C3 — mechanical verdict + derive blocking_issues. verdict = policy(findings) (any critical ⇒ fail) as a pure host function (verdict_source: mechanical); blocking_issues = findings[critical]; prose regex demoted to the flagged fallback; #355 regression pinned (approval prose must not fabricate criticals).
C4 — consistency invariant + severity-calibration telemetry. Assert the structural invariant (fail⇔critical present) and log verdict_evidence_mismatch if it ever fires (a gate-policy bug); emit findings-count / severity-distribution telemetry so severity mis-labelling (the named residual failure mode) is observable over time.
C5 — diagnostics.inner_verdict/inner_confidence on softened UNCLEAR.
C6 — docs sweep + drift guard + migration guide. The §4 checklist, bundled-skill sync, CHANGELOG (flag), CLAUDE.md. Flag still default-off.

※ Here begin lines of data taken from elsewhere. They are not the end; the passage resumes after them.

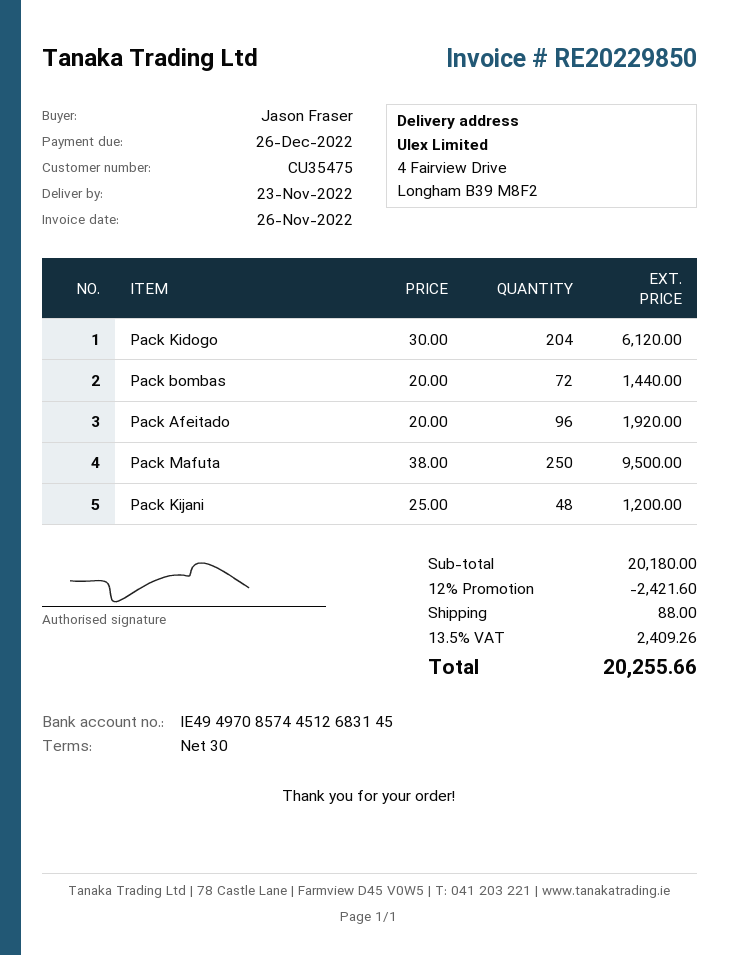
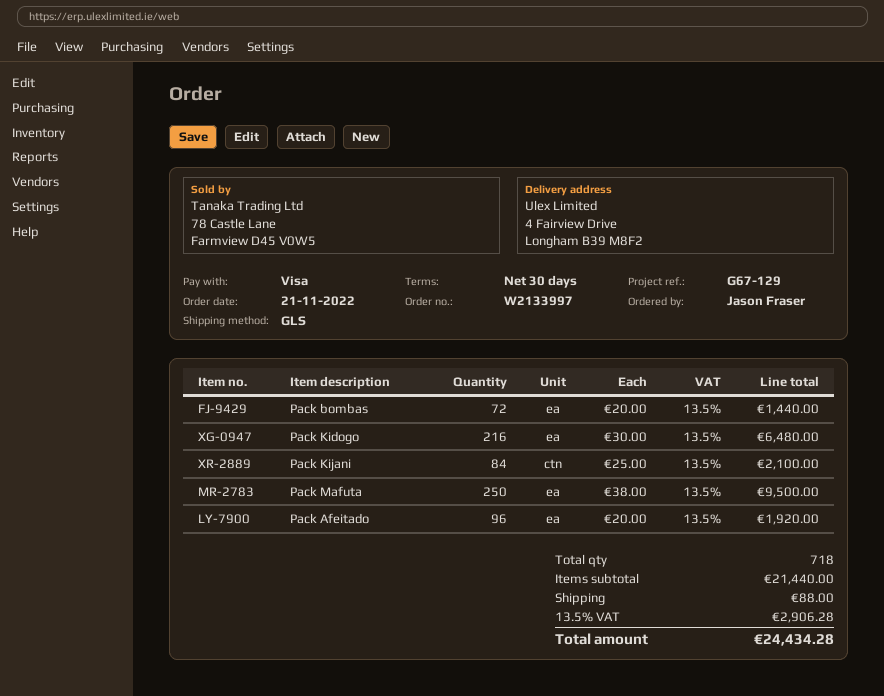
Pack Kidogo: 204 x 30.00 = 6120.00 -> 216 x 30.00 = 6480.00
Pack Kijani: 48 x 25.00 = 1200.00 -> 84 x 25.00 = 2100.00
subtotal: 20180.00 -> 21440.00
discount: 12% = 2421.60 -> none
tax: 13.5% = 2409.26 -> 13.5% = 2906.28
total: 20255.66 -> 24434.28

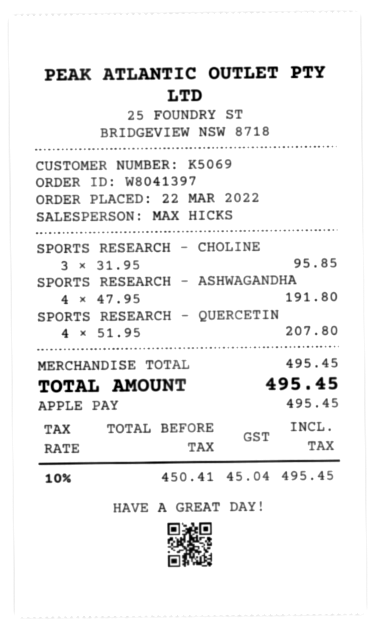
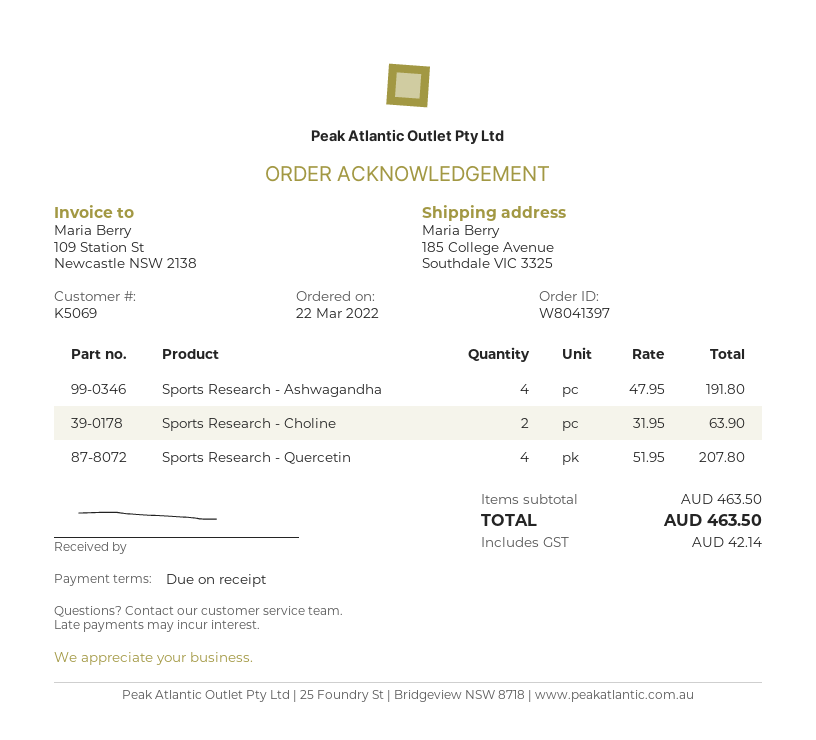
SPORTS RESEARCH - CHOLINE: 3 x 31.95 = 95.85 -> 2 x 31.95 = 63.90
subtotal: 495.45 -> 463.50
tax: 45.04 -> 42.14
total: 495.45 -> 463.50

Out of this epic (per ADR-051 + Council rev-2): - P4 completeness reweight — a separate follow-up PR; re-measure after C1–C6 land (it lives in the stage-2 rubric path, verdict_extractor.py:135, not the findings channel). - P5 LLM-as-a-Fuser spike — a separate research task after the epic (needs structured findings to exist); pre-registered accept thresholds; produces a go/no-go report, spawning its own ADR only if it clears them. - Default-ON flip — a deliberate breaking release after consumers migrate.

6. Test plan (across the epic)¶

Flag-off byte-identical (C1).
Findings emission: a Phase-1 failure / unparseable output degrades to the legacy path, never crashes (C2).
Mechanical verdict is a pure function — property test over synthetic findings[]: policy(findings) is deterministic; any critical ⇒ fail; no critical ⇒ pass; verdict never depends on prose (C3).
blocking_issues invariants: FAIL ⇒ non-empty; findings ⊇ blocking_issues; #355 approval-prose regression (C3).
Structural invariant: pass-with-critical / fail-without-critical cannot be produced; the verdict_evidence_mismatch assertion never fires in normal operation (C4).
Softened UNCLEAR carries diagnostics.inner_verdict (C5).
Drift guard: an undocumented VerifyResponse field fails CI (C1/C6).
Corpus replay: re-run the epic-loop 25-call log (verification_ids in council-verify-stats.md) with the flag on; assert FAILs now carry non-empty findings. (OpenRouter credits restored 2026-07-05.)